ACTION ITEM
Treat the line containing "Sang Jembatan Peradaban" as the first line and the final line of the material below as the last; reproduce that range exactly.

TASK INPUT
***
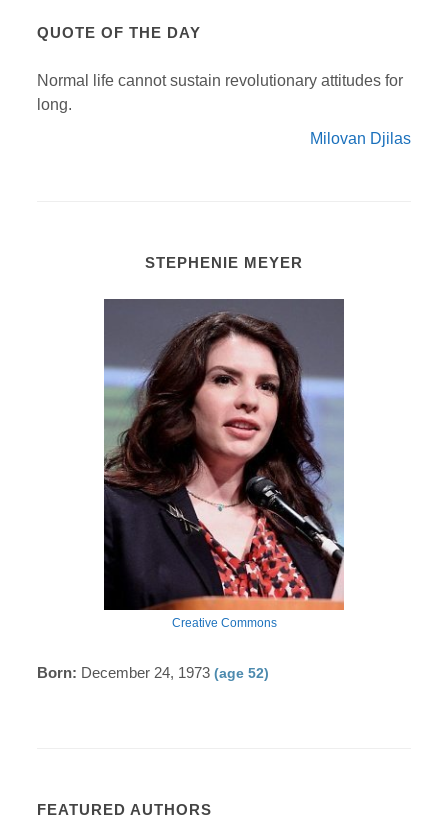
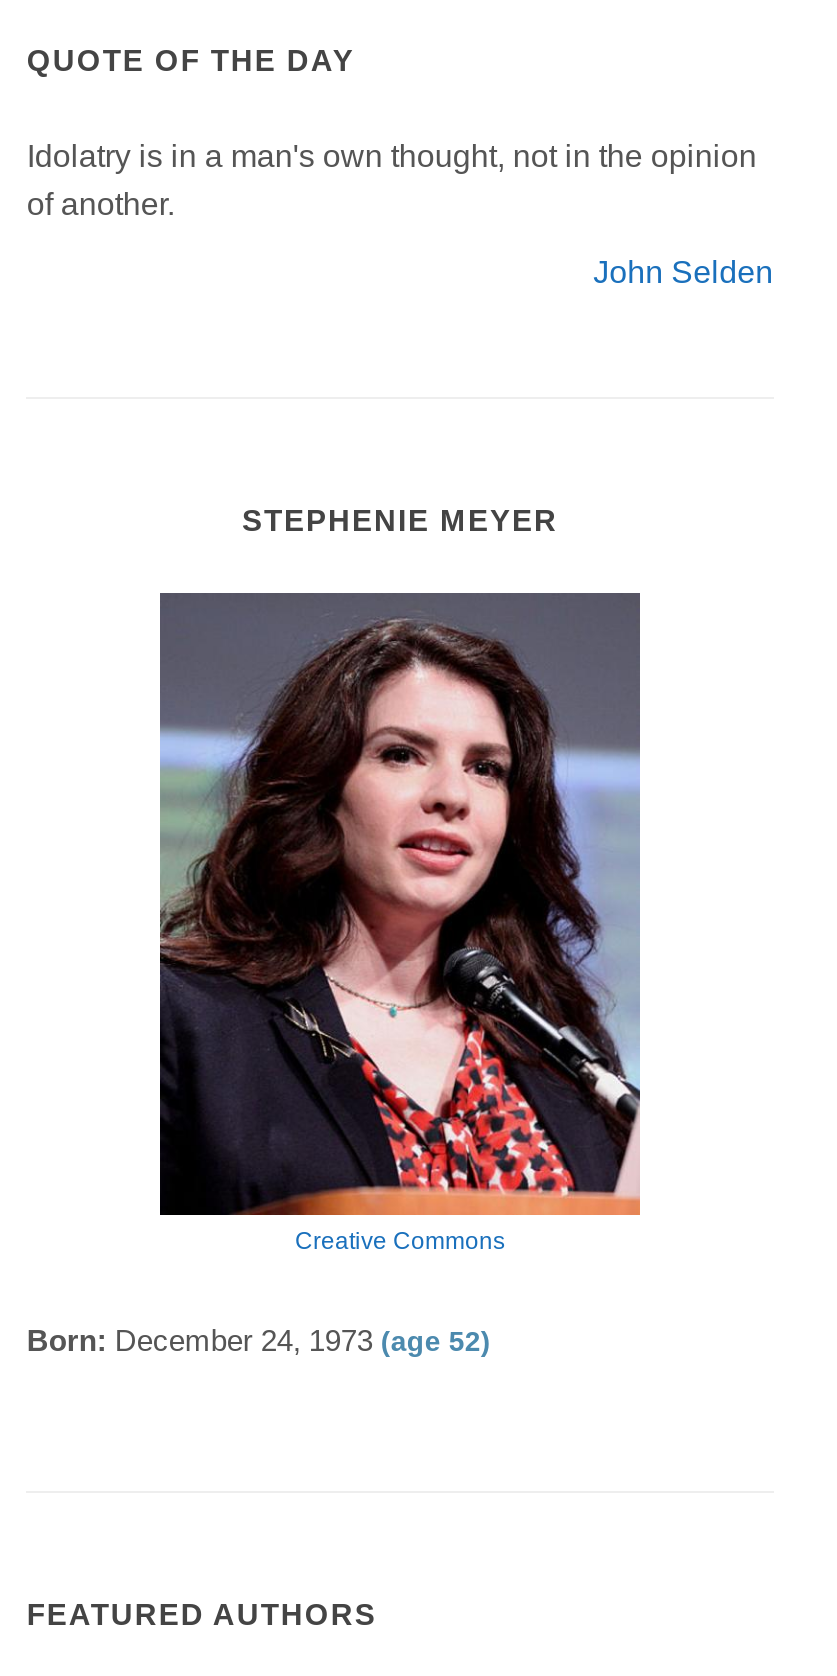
- Normal life cannot sustain revolutionary attitudes for
- long.
+ Idolatry is in a man's own thought, not in the opinion
+ of another.

- Milovan Djilas
+ John Selden
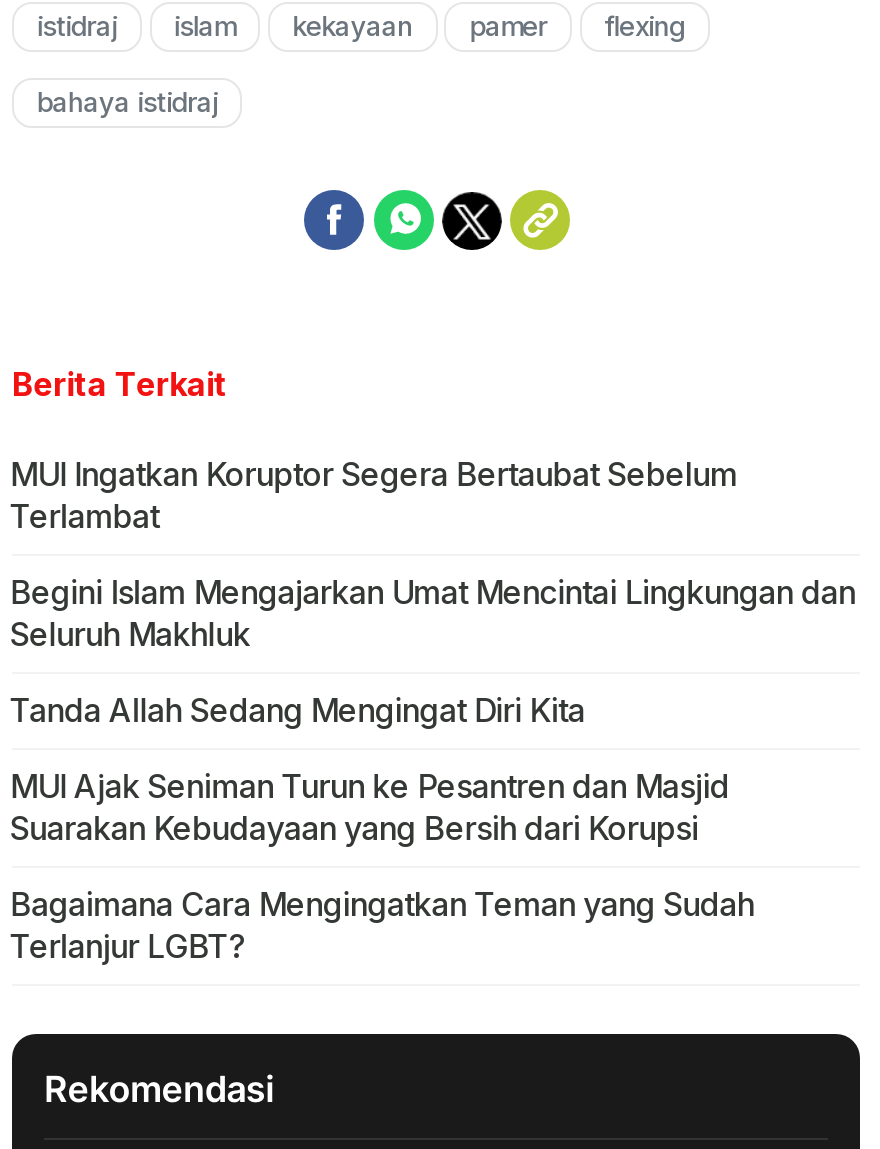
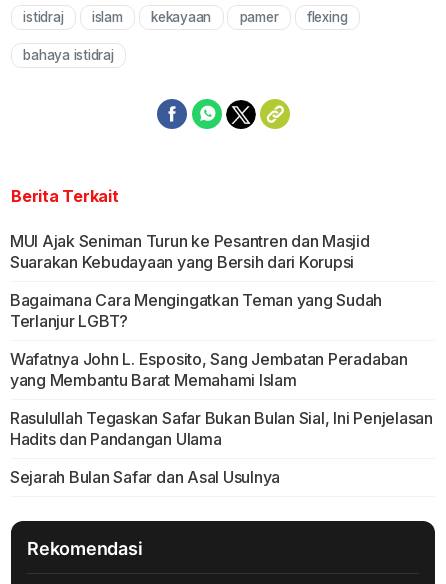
- MUI Ingatkan Koruptor Segera Bertaubat Sebelum
- Terlambat
- Begini Islam Mengajarkan Umat Mencintai Lingkungan dan
- Seluruh Makhluk
- Tanda Allah Sedang Mengingat Diri Kita

moved up: MUI Ajak Seniman Turun ke Pesantren dan Masjid | Suarakan Kebudayaan yang Bersih dari Korupsi | Bagaimana Cara Mengingatkan Teman yang Sudah | Terlanjur LGBT?

+ Wafatnya John L. Esposito, Sang Jembatan Peradaban
+ yang Membantu Barat Memahami Islam
+ Rasulullah Tegaskan Safar Bukan Bulan Sial, Ini Penjelasan
+ Hadits dan Pandangan Ulama
+ Sejarah Bulan Safar dan Asal Usulnya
***
RESULT FOR THIS TASK
+ Wafatnya John L. Esposito, Sang Jembatan Peradaban
+ yang Membantu Barat Memahami Islam
+ Rasulullah Tegaskan Safar Bukan Bulan Sial, Ini Penjelasan
+ Hadits dan Pandangan Ulama
+ Sejarah Bulan Safar dan Asal Usulnya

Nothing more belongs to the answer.